A new international study co-authored by a University of Florida researcher describes one of the most comprehensive analyses of Lepidoptera evolutionary relationships to date, and could have broad implications in the fields of genetics, agriculture and conservation.
With nearly 175,000 described species serving as herbivores, pollinators and prey, Lepidoptera affect humans as agricultural pests and essential pollinators for production of many food crops, said co-author Akito Kawahara, assistant curator of Lepidoptera at the Florida Museum of Natural History’s McGuire Center for Lepidoptera and Biodiversity on the UF campus.
“The new study provides one of our best estimates of the evolutionary relationships of butterflies and moths,” Kawahara said. “When trying to conserve a butterfly or moth species, the biology of that particular species might not be well known because it’s so rare, but if you have a family tree, you can infer these traits based on closely related species.”

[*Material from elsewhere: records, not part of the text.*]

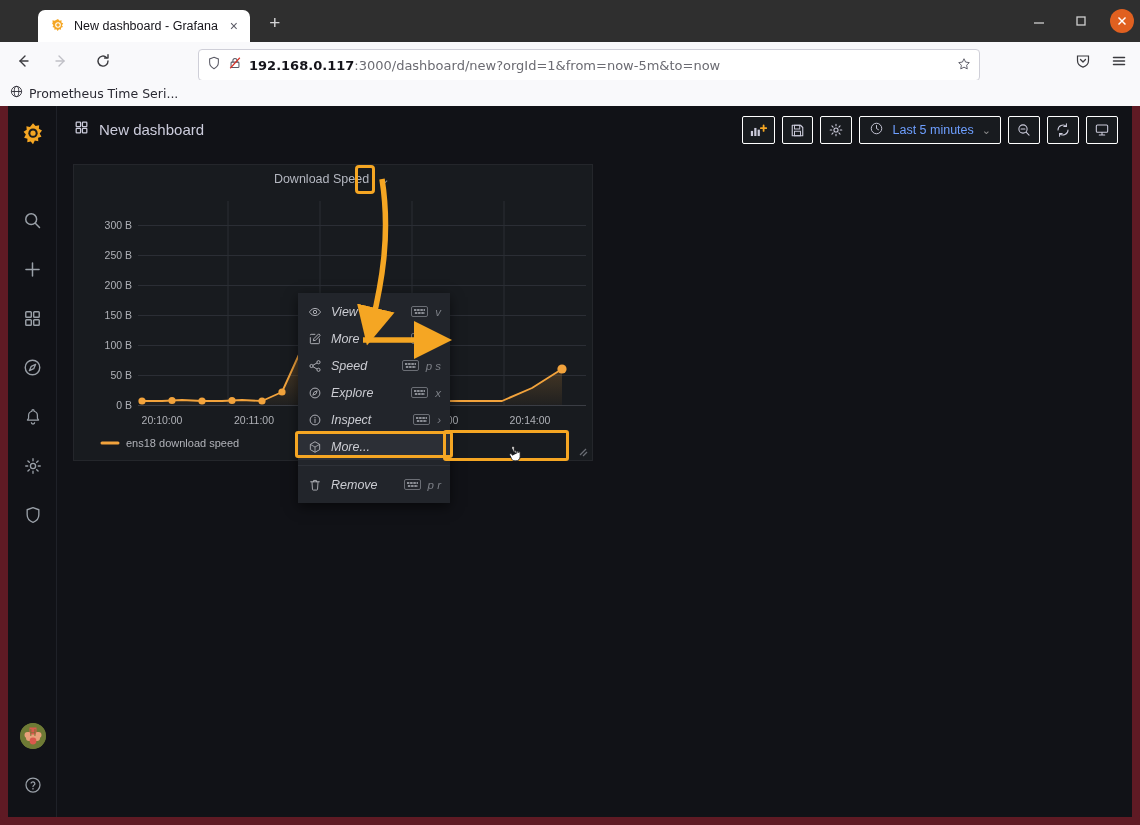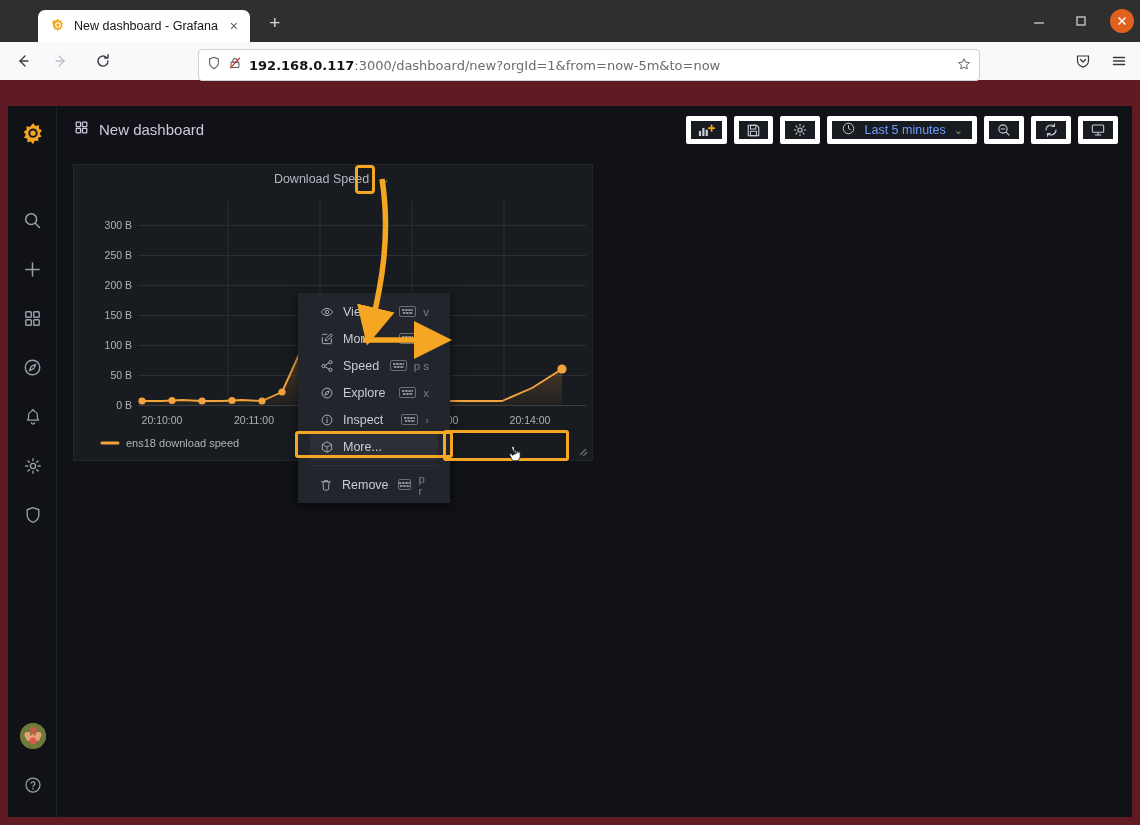--- a/index.html
+++ b/index.html
@@ -137,21 +137,21 @@
     position: absolute; left: 17px; top: 14px;
     display: flex; align-items: center; gap: 10px;
     color: #ccccdc; font-size: 15px;
   }
   #gf-toolbar {
     position: absolute; right: 14px; top: 10px;
     display: flex; align-items: center; gap: 7px;
   }
   .tb-btn {
     height: 28px; min-width: 30px; padding: 0 7px;
-    background: #181b1f; border: 5px solid #ffffff; border-radius: 2px;
+    background: #181b1f; border: 1px solid #ffffff; border-radius: 2px;
     display: flex; align-items: center; justify-content: center; gap: 6px;
     color: #ccccdc;
   }
   .tb-time {
     padding: 0 9px; gap: 8px;
   }
   .tb-time-label { font-size: 12.5px; color: #6e9fff; }
 
   
   #panel {
@@ -179,22 +179,23 @@
   
   #chart { position: absolute; left: 0; top: 28px; width: 518px; height: 267px; }
   #chart svg { display: block; }
 
   
   #menu {
     position: absolute; left: 290px; top: 187px;
     width: 152px;
     background: #22252b;
     box-shadow: 0 4px 12px rgba(0,0,0,.55);
-    padding: 5px 12px;
+    padding: 5px 0;
     z-index: 40;
+    font-style: italic;
   }
   .mi {
     height: 27px; display: flex; align-items: center;
     padding: 0 9px; gap: 9px; color: #cbccd2; font-size: 12.5px;
     position: relative;
   }
   .mi .mi-icon { width: 15px; display: flex; align-items: center; justify-content: center; color: #b6b7bd; }
   .mi .mi-label { flex: 1; }
   .mi .mi-kbd { display: flex; align-items: center; gap: 7px; color: #7c7f86; font-size: 11.5px; }
   .kbdbox {
@@ -340,20 +341,32 @@
             <g stroke="#3b3b3f" stroke-width="1.5" stroke-linecap="round">
               <line x1="2.5" y1="4.5" x2="13.5" y2="4.5"></line>
               <line x1="2.5" y1="8" x2="13.5" y2="8"></line>
               <line x1="2.5" y1="11.5" x2="13.5" y2="11.5"></line>
             </g>
           </svg>
       </div>
     </div>
   </div>
 
+  <div id="bookmarkbar">
+    <div class="bm">
+      <span>
+        <svg width="13" height="13" viewBox="0 0 16 16">
+            <circle cx="8" cy="8" r="6.3" fill="none" stroke="#2b2a33" stroke-width="1.1"></circle>
+            <ellipse cx="8" cy="8" rx="2.8" ry="6.3" fill="none" stroke="#2b2a33" stroke-width="1.1"></ellipse>
+            <line x1="1.7" y1="8" x2="14.3" y2="8" stroke="#2b2a33" stroke-width="1.1"></line>
+          </svg>
+      </span>
+      <span>Prometheus Time Seri...</span>
+    </div>
+  </div>
 
   <div id="viewport">
 
     <div id="sidebar">
       <div class="sb-icon" id="sb-logo">
         <svg width="26" height="26" viewBox="0 0 24 24">
           <path fill="#f5a623" d="M12 1.2 14.4 3.6l3.3-.7-.3 3.3 2.9 1.7-2.1 2.6 1.6 3-3.1 1 .2 3.3-3.2-.8L12 20.6 9.9 18l-3.2.8.2-3.3-3.1-1 1.6-3-2.1-2.6 2.9-1.7-.3-3.3 3.3.7z"></path>
           <circle cx="12" cy="10.3" r="4.3" fill="#1b1c1f"></circle>
           <circle cx="12" cy="10.3" r="2.4" fill="#f5a623"></circle>
         </svg>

The study, funded by the National Science Foundation’s Assembling the Tree of Life program, was authored by 16 researchers from five countries. The researchers collected and analyzed DNA sequences of 483 taxa spanning 115 families of the Ditrysia group, which comprises about 98 percent of described butterfly and moth species. Each specimen was chosen to represent a major family of butterflies or moths.
Kawahara collected specimens and assisted with DNA sequence analysis as a doctoral candidate at the University of Maryland. Published online in the journal PLOS One March 12, the study shows molecular evidence broadly supports the relationships determined by analyzing physical features, but more extensive data is needed to gain complete understanding of Lepidoptera evolution, Kawahara said.
“A big chunk of the tree is still largely uncertain,” Kawahara said. “The collaborative team has made major headway, but there’s still more to do.”